Digital Histopathology of Cancer

Cancer is a significant and growing public health concern. According to the World Health Organisation's estimates it is – after cardiovascular diseases – the second leading cause of death worldwide. Excluding non-melanoma skin cancers the most common types of cancer are for women breast cancer and for men lung cancer followed by prostate cancer.

While the biological understanding of cancer has expanded, so too has the selection of available treatments. More than one fourth of all new medicines entering the market during 2010-2018 were for treating cancer. In order for a patient to benefit from the wide variety of cancer treatments, and avoid adverse effects, their unique cancer has to be matched with the appropriate treatment. For this the cancer needs to be both diagnosed accurately and classified in detail.

Although non-invasive imaging methods, such as magnetic resonance imaging, have evolved substantially in recent years, the basis of cancer diagnosis is still in histopathology, that is, the pathological evaluation of tissue removed through surgery or needle biopsy. The light microscope has remained the pathologist's main diagnostic tool for a century and a half allowing for the examination of tissue down to cellular – and even subcellular – level. Important adjuncts to routine histopathological staining of tissue, needed for light microscopy, are techniques allowing for the visualization of protein antigens and nucleic acid in the tissue. These techniques, among which are immunohistochemistry and in situ hybridization, respectively, can be used for instance in the molecular characterization of cancer.

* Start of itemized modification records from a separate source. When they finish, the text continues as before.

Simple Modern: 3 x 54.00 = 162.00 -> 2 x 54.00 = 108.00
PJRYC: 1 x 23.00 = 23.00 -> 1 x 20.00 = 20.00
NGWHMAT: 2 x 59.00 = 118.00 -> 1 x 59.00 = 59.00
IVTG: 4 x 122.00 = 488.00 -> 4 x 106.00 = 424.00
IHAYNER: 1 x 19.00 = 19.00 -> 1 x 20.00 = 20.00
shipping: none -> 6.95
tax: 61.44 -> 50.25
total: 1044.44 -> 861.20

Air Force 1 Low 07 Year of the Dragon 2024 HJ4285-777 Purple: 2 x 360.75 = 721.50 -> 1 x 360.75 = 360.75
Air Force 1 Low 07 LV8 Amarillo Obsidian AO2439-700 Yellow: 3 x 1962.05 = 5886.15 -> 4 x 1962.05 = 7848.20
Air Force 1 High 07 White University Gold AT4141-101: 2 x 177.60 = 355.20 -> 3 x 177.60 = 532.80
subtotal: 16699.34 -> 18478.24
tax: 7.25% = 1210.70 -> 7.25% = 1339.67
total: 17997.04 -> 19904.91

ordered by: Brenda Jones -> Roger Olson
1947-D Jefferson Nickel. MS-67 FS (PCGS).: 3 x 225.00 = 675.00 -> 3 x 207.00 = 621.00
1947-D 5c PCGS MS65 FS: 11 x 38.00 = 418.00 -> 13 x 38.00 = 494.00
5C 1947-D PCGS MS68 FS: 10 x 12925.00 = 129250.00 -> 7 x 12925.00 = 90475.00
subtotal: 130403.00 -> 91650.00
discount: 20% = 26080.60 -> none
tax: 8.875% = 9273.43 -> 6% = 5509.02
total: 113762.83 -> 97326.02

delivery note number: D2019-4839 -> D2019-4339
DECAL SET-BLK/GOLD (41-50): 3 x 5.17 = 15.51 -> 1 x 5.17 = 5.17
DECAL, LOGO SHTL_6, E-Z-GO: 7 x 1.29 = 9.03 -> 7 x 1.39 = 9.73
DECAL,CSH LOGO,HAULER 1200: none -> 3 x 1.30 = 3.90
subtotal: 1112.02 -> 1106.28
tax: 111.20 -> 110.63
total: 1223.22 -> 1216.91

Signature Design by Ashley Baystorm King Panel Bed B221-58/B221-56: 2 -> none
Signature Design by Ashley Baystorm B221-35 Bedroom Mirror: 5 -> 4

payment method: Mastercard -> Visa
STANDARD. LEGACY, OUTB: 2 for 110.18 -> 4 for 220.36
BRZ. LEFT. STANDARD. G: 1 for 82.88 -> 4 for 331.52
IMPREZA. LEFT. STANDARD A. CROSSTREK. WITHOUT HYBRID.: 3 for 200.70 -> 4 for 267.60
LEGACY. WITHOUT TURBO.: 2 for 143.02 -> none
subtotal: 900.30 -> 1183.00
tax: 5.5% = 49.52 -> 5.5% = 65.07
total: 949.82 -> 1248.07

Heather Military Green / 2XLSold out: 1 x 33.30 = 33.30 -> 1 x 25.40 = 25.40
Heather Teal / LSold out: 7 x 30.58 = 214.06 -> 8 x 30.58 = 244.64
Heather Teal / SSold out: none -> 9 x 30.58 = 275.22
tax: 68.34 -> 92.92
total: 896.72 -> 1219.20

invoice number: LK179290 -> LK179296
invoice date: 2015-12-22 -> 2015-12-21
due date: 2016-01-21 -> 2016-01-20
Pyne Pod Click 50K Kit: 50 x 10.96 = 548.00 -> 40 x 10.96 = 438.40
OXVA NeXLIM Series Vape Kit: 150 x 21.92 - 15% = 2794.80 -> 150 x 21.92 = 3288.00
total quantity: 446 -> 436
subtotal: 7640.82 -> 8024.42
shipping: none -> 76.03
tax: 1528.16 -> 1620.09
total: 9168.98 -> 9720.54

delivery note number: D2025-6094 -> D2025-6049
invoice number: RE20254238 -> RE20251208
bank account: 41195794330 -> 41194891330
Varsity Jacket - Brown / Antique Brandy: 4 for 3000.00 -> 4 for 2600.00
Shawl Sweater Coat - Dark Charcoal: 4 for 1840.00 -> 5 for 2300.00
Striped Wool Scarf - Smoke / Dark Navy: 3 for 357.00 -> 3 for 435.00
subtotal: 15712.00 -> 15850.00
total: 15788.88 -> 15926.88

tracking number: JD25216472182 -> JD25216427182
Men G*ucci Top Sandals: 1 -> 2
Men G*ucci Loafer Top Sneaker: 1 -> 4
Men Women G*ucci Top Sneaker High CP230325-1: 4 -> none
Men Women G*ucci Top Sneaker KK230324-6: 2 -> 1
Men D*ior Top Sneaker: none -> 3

There are challenges in meeting the need for accurate diagnosing and characterization of cancer. One such challenge is posed by the shortage of pathologists observed in Finland and elsewhere. Another challenge is the variability in the interpretation of the tumor growth pattern (grading, such as Gleason grading in prostate cancer) and in the interpretation of certain tissue staining patterns (such as the immunohistochemical staining of the HER2 molecule in breast cancer). This variability manifests itself both between pathologists (interobserver variation) and also in the same pathologist's work over time (intraobserver variation). A third challenge is presented by the fact that the light microscope – although a reliable, cheap, and easy-to-use diagnostic tool – has shortcomings in the modern day pathology service.
Digital histopathology presents a new way of carrying out the central task of a pathologist in managing cancer patients, namely making the diagnosis and characterising the tumor in detail. Making the shift from a light microscope to a computer environment offers many benefits, some of which have been examined in this dissertation.
The present study was carried out with the purpose of developing and testing applications of digital pathology in order to improve the histopathological diagnosis of cancer. The individual studies looked at advancing the teaching and standardization of Gleason grading or prostate cancer, aiding in the interpretation of immunohistochemical staining of prostate and breast cancer, as well as facilitating the implementation of digital pathology by way of a novel whole slide image optimised image compression algorithm and mapping the determinants of an optimal imaging resolution for a whole slide scanner.
We demonstrated that whole slide images can be used to assess the Gleason grade of a prostate biopsy and that the use of an internet based platform can be beneficial in assessing interobserver variation in the grading and teaching and standardising the grading.
Besides Gleason grading another important aspect of prostate histopathology is the interpretation of immunohistochemistry. We created a method of viewing two whole slide images simultaneously and synchronously and tested this method in visualising the AMACR-p63 double stain along with normal hematoxylin and eosin staining of prostate biopsies. We showed that this technique can be used for histopathology education as well as in clinical diagnostics in selected cases.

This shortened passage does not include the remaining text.